SARMs are challenging because of the marketing language used to describe them. Patients may describe ostarine, ligandrol, RAD-140, andarine, YK-11, S-23, or blends as selective, mild, modern, or not really steroids. That claim should not reassure the clinician. SARMs are commonly purchased online as research chemicals, long-term safety data are limited, and the product identity is often unreliable. Products marketed as SARMs have been found to be mislabeled, with some containing other substances, including anabolic steroid compounds.[2,9]

Prohormones and designer precursors follow the same formula. DHEA-related products, androstenedione-type products, 1-DHEA, 4-DHEA, 19-nor-DHEA, epiandrosterone, trendione, boldione, and designer products may be sold with supplement-like language while functioning as androgenic exposures. These should not be dismissed because they came from a supplement website. The same concern about unreliable product identity applies to them.

Peptides require a different kind of caution. Recombinant growth hormone, IGF-1 products, GHRH analogs, GHRP agents, MK-677, GH fragments, BPC-157, TB-500, melanotan products, PT-141, kisspeptin, gonadorelin, hCG, and HMG may be used for recovery, fat loss, sleep, tissue repair, injury narratives, libido, tanning, or fertility support. The word peptide often sounds benign to patients, but many products have uncertain sterility, purity, approval status, and safety data. In practice, “peptide” often functions as a marketing umbrella rather than a single coherent drug class, covering recovery agents, tanning agents, sexual-function drugs, growth hormone pathway products, fertility-related agents, and research chemicals. Many of these products, including SARMs and prohormones, are sold as research chemicals and may even be labeled “not for human consumption,” despite patients injecting or ingesting them.
 

⑥ Estrogen, Fertility, Hair-Loss, Acne, And Sexual Function Agents

Estrogen and fertility-modulating drugs often reveal that the patient is treating the side effects of the stack while continuing AAS or IPED use. Aromatase inhibitors may be used for nipple sensitivity, water retention, gynecomastia fear, or a dry look. SERMs may be used for gynecomastia, PCT, or attempts to restart the axis. hCG, HMG, recombinant FSH, and related agents may be used for testicular size, fertility, or perceived recovery support. These medications can be appropriate in the right context, but informal cycle management is not medical treatment.[2,3]
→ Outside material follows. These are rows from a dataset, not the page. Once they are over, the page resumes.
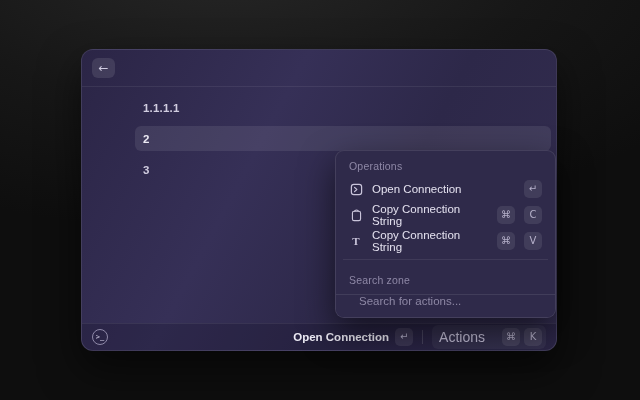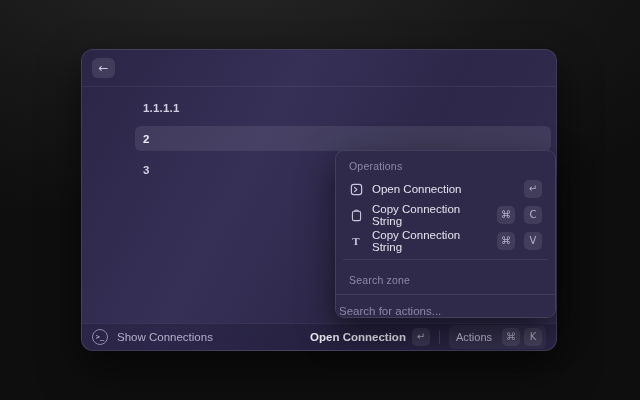"Search for actions..." .menu-footer { align-items: flex-end -> flex-start; padding: 0 3px -> 0 23px }
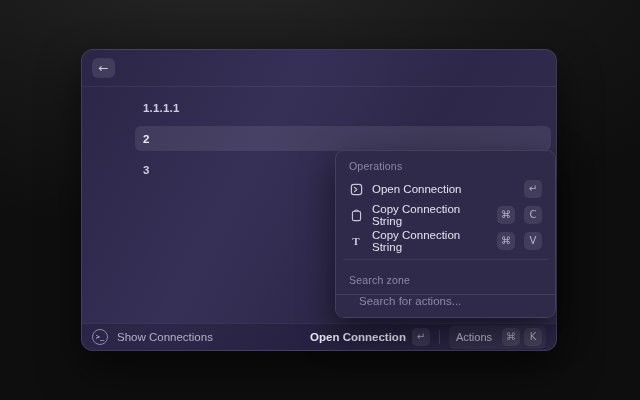"Show Connections" span.left-label { html: <span>Show Connections</span> -> none }
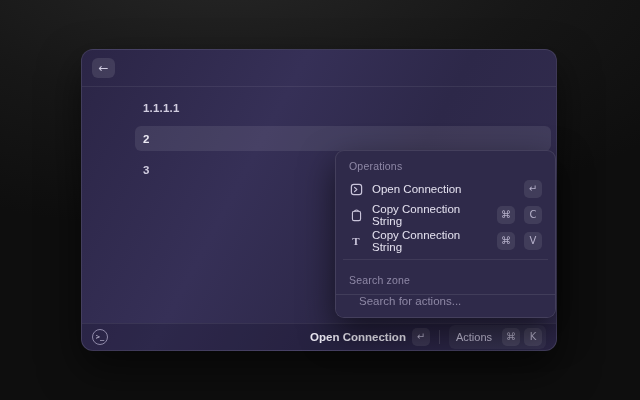"Actions" .actions-btn .alabel { font-size: 11px -> 14px; margin-right: 6px -> 13px }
Hair-loss, acne, and sexual function agents can expose the burden of androgenic exposure. Finasteride, dutasteride, minoxidil, isotretinoin, topical acne regimens, sildenafil, tadalafil, PT-141, and similar agents may appear to manage side effects. Severe acne may suggest high androgenic burden. Erectile dysfunction may reflect vascular disease, estradiol mismanagement, prolactin-related side effects, stimulant use, sleep collapse, withdrawal, anxiety, or relationship stress.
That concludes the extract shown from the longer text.